Synopsis of Key Points:

  • Barnet LBC is outsourcing over £470m of services for a ten year period in two contracts with Capita with a claimed saving to the taxpayer of £165m plus substantial investment;
  • Local opponents supported a challenge by campaigner Mrs Nash against the decision to award the first of the contracts in December 2012;
  • In April the High Court agreed with Mrs Nash that Barnet had not properly consulted on the decision. Nonetheless, it rejected her claim on the basis that it had been brought too late;
  • She appealed the timing issue and Barnet cross-appealed on the obligation to consult. The Court of Appeal gave judgment on her appeal on 2 August 2013.
    • It agreed with Barnet that the claim was too late; but
    • Made no comment on the obligation to consult. In that respect the High Court decision remains.
  • Mrs Nash has requested permission to appeal the decision to the Supreme Court but in the meantime Barnet and Capita have signed the Contracts 

Barnet’s wholesale outsourcing

Barnet LBC decided to outsource the substantial proportion of its services in two contracts to the private sector (together valued at over £470m and intended to save some £165m over 10 years). Barnet intended to limit its delivery of services to conducting only "those activities that only the Council can". After substantial analysis and consideration it issued the first OJEU notice for the proposed contracts in March 2011.

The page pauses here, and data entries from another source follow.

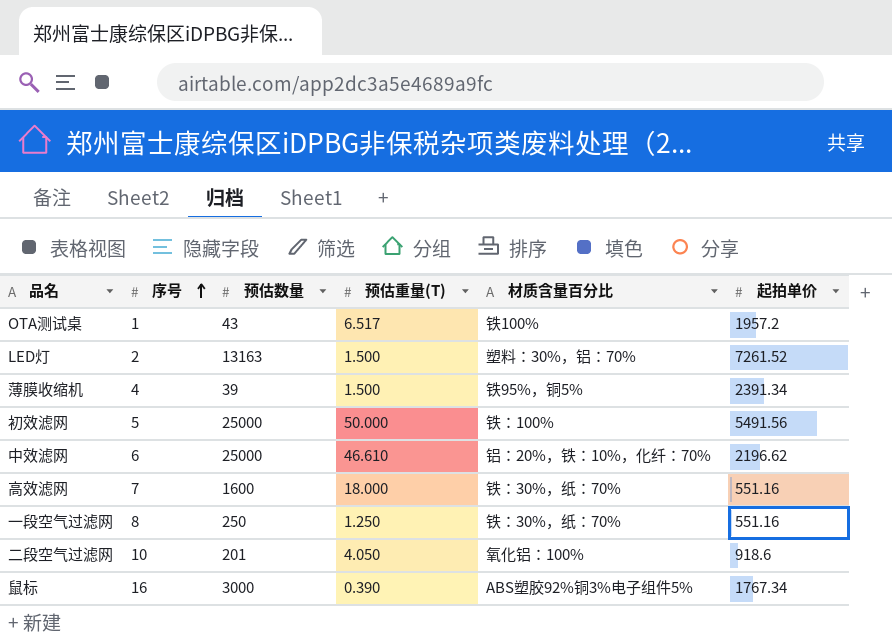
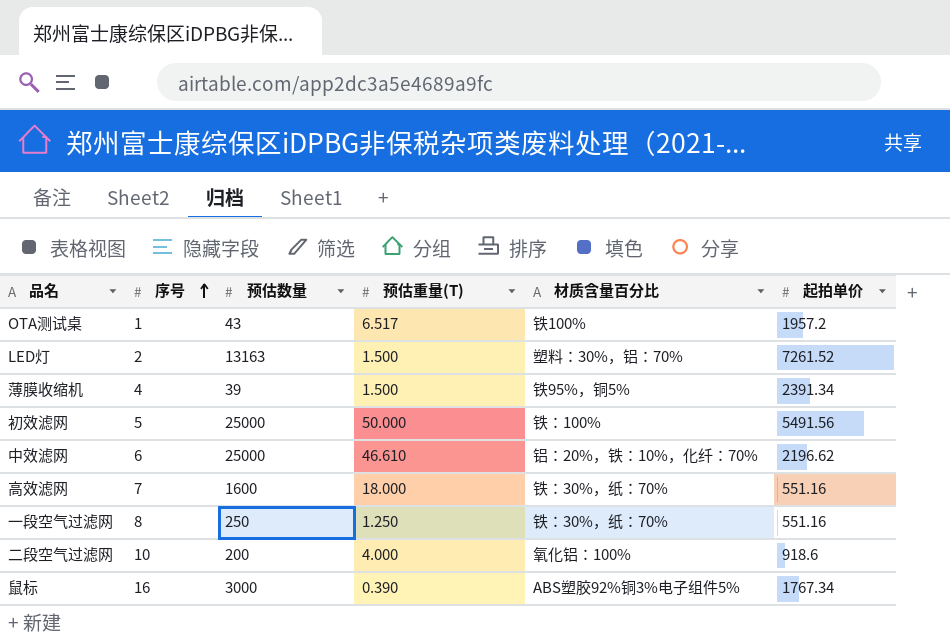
二段空气过滤网 | 预估数量: 201 -> 200
二段空气过滤网 | 预估重量(T): 4.050 -> 4.000

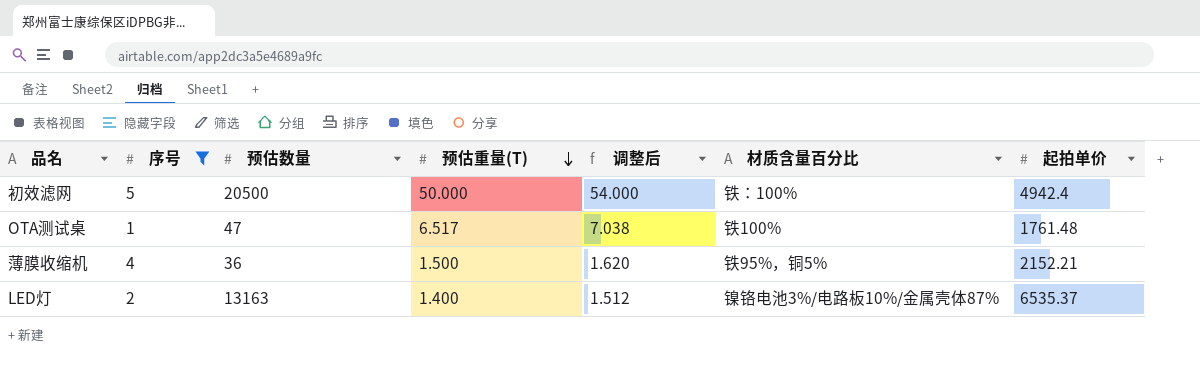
filter: none -> 序号 <= 5
row order: 序号 ascending -> 预估重量(T) descending
column 调整后 | formula: none -> [预估重量(T)] * 1.08
初效滤网 | 预估数量: 25000 -> 20500
初效滤网 | 起拍单价: 5491.56 -> 4942.4
OTA测试桌 | 预估数量: 43 -> 47
OTA测试桌 | 起拍单价: 1957.2 -> 1761.48
薄膜收缩机 | 预估数量: 39 -> 36
薄膜收缩机 | 起拍单价: 2391.34 -> 2152.21
LED灯 | 预估重量(T): 1.500 -> 1.400
LED灯 | 材质含量百分比: 塑料：30%，铝：70% -> 镍铬电池3%/电路板10%/金属壳体87%
LED灯 | 起拍单价: 7261.52 -> 6535.37

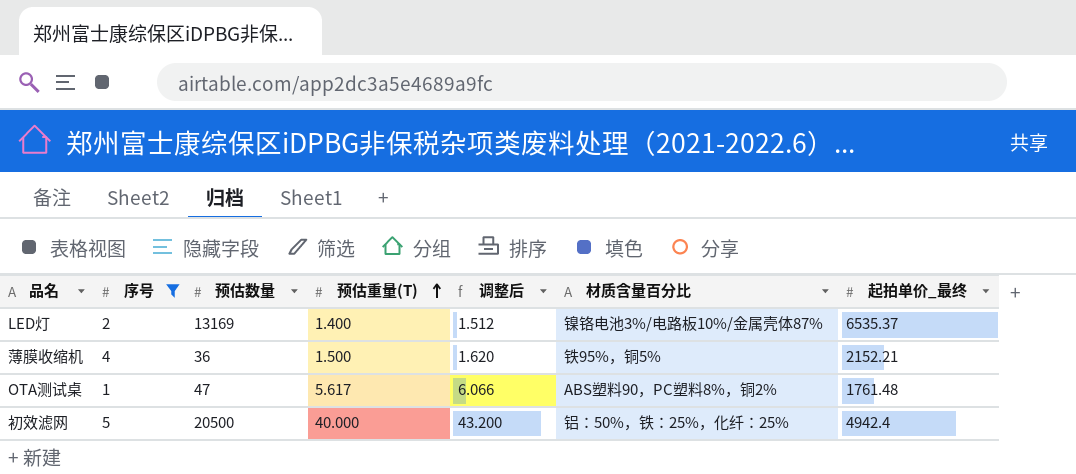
row order: 预估重量(T) descending -> 预估重量(T) ascending
column name: 起拍单价 -> 起拍单价_最终
LED灯 | 预估数量: 13163 -> 13169
OTA测试桌 | 预估重量(T): 6.517 -> 5.617
OTA测试桌 | 调整后: 7.038 -> 6.066
OTA测试桌 | 材质含量百分比: 铁100% -> ABS塑料90，PC塑料8%，铜2%
初效滤网 | 预估重量(T): 50.000 -> 40.000
初效滤网 | 调整后: 54.000 -> 43.200
初效滤网 | 材质含量百分比: 铁：100% -> 铝：50%，铁：25%，化纤：25%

The proposal was controversial and widely debated locally. Nonetheless, the Council ploughed on and eventually in December 2012 concluded the procurement process for the first of the contracts with an announcement that it intended to appoint Capita. At this point, local activists (rallying behind a Mrs Nash) challenged the legality of the procurement and the process.

Mrs Nash’s challenge

Mrs Nash was, in the words of the Court of Appeal, "sceptical about the consequences of outsourcing and the efficiency saving." She obtained legal aid funding and issued a claim in January 2013 initially alleging failures in compliance with the public sector equality duty and the Council’s fiduciary duty to residents alongside her main complaint (and the only one to survive to the Court of Appeal) that the decision to outsource had been made without "proper, indeed any, consultation".

The High Court heard the case in April 2013. In essence the Judge rejected the allegations about equality and fiduciary duty to residents but agreed that Barnet had failed to consult before taking the decision to outsource. Although that was a breach of its obligations (presumably sufficient to have the procurement overturned in Judicial Review) it occurred at some point before March 2011 and consequently was out of time as all Judicial Reviews must be commenced within 3 months of a breach.

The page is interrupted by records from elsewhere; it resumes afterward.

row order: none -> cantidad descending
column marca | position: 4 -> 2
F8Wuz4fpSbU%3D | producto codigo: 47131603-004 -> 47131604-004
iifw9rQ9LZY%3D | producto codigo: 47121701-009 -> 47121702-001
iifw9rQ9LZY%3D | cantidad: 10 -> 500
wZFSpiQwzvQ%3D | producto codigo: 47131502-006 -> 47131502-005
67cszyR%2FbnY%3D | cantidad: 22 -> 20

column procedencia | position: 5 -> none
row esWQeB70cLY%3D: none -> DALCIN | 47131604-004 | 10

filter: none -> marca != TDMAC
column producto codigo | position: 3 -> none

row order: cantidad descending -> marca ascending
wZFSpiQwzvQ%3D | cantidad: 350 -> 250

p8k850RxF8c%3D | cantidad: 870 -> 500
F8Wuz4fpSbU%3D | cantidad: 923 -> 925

Hence, according to the High Court:

  • The Council had an obligation to consult (under s3 of the Local Government Act 1999) before taking the decision to outsource these services;
  • it had failed to do so; but
  • Mrs Nash lost her chance by waiting until the procurement decision was made.

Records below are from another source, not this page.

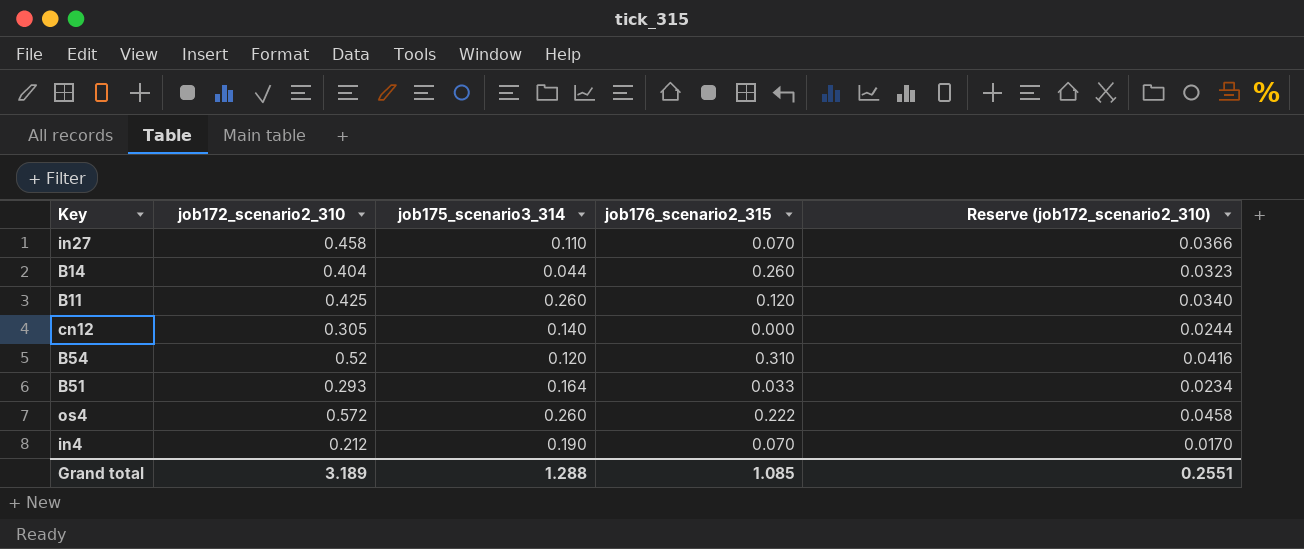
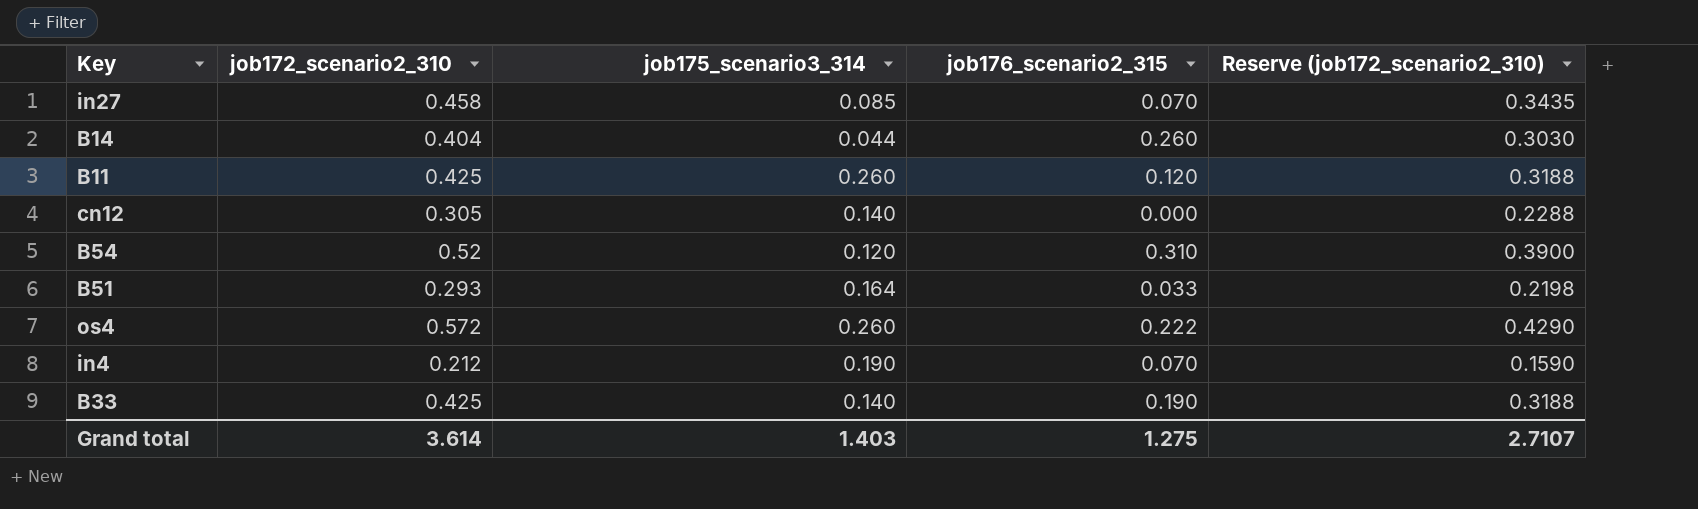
column Reserve (job172_scenario2_310) | formula: [job172_scenario2_310] * 0.08 -> [job172_scenario2_310] * 0.75
in27 | job175_scenario3_314: 0.110 -> 0.085
row B33: none -> 0.425 | 0.140 | 0.190 | 0.3188
Grand total | job172_scenario2_310: 3.189 -> 3.614
Grand total | job175_scenario3_314: 1.288 -> 1.403
Grand total | job176_scenario2_315: 1.085 -> 1.275
Grand total | Reserve (job172_scenario2_310): 0.2551 -> 2.7107

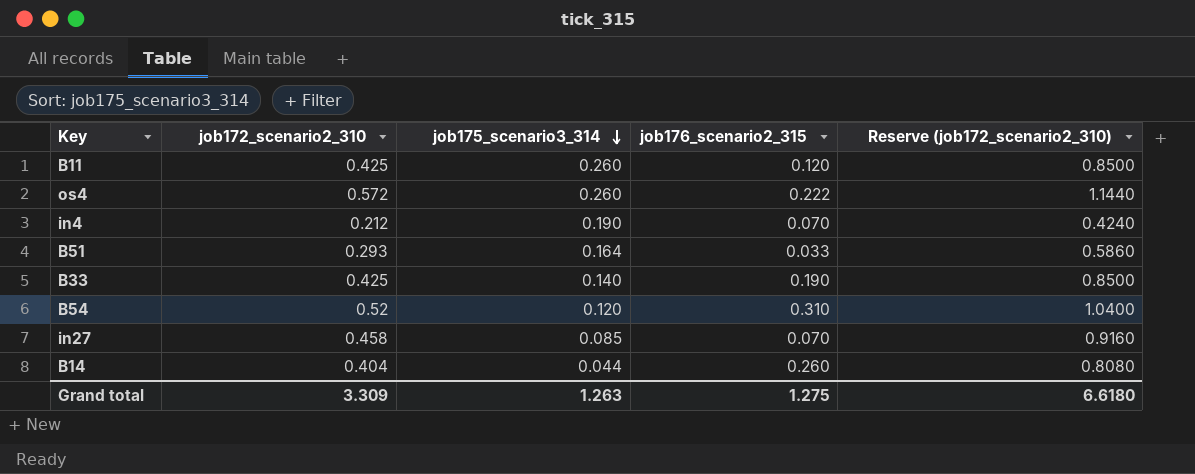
row order: none -> job175_scenario3_314 descending
column Reserve (job172_scenario2_310) | formula: [job172_scenario2_310] * 0.75 -> [job172_scenario2_310] * 2
row cn12: 0.305 | 0.140 | 0.000 | 0.2288 -> none
Grand total | job172_scenario2_310: 3.614 -> 3.309
Grand total | job175_scenario3_314: 1.403 -> 1.263
Grand total | Reserve (job172_scenario2_310): 2.7107 -> 6.6180

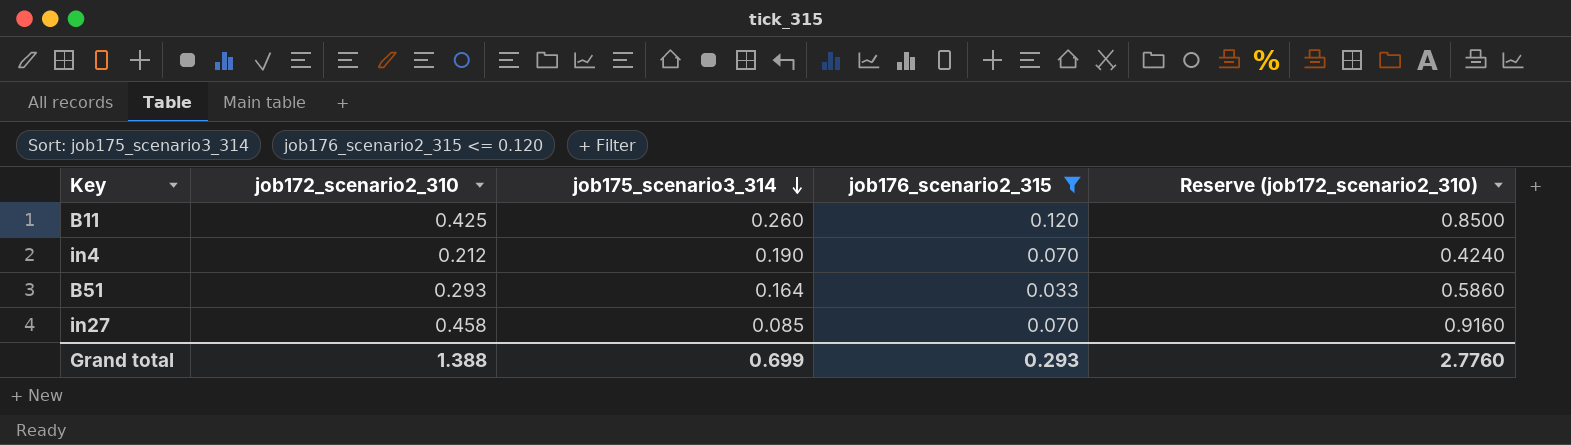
filter: none -> job176_scenario2_315 <= 0.120
Grand total | job172_scenario2_310: 3.309 -> 1.388
Grand total | job175_scenario3_314: 1.263 -> 0.699
Grand total | job176_scenario2_315: 1.275 -> 0.293
Grand total | Reserve (job172_scenario2_310): 6.6180 -> 2.7760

Mrs Nash appealed. On 2 August 2013, the Court of Appeal agreed with the High Court that Mrs Nash was out of time. It provided no comments on whether there was an obligation to consult.

Implications of this decision

This was a high profile case whose outcome was keenly awaited. It dealt with two key legal issues which directly affect authorities in general and Local Councils in particular. We are left with a hard-line decision on timings from the Court of Appeal and a debateable finding about consultation from the High Court (which may or may not be binding in future cases).

Time limits

The lesson is that challengers in procurement cases cannot wait for the outcome. If the decision they complain of is taken early in the process and they are aware of it – time is running against them. Authorities would be wise to use this to their advantage by weeding out claims by making decisions and publicising them early. Challengers must learn to act rapidly in any procurement when they see a policy decision they don’t accept – even before award.

It must be said however that the window in which a Judicial Review can be brought in relation to a procurement decision is very narrow and hard to identify. It is a matter of technical and legal analysis which does not easily translate to sensible commercial interpretation. All parties should therefore seek advice whenever a potential issue becomes known to them.

Need to consult

This was a very substantial procurement decision. It affected the majority of the Council’s activities. In those circumstances the obligation in the Local Government Act to consult constituents was triggered. However, now that it is clear that a large procurement generally can trigger such an obligation, any substantial project may need to be reconsidered for the need to consult before procuring. At what point a procurement is considered normal business which does not require the additional level of consultation is a matter for interpretation and potential future litigation.

What constitutes consultation is however a little clearer. General consultation (e.g. in relation to annual accounts or financial plans which necessarily refer to procurement policies) is insufficient. Consultation must be direct and relate to the specific decision to enter the procurement project.

Councils, Authorities, bidders and local interest groups can all take something from this decision. It may well go to the Supreme Court in due course where these issues will be ventilated again.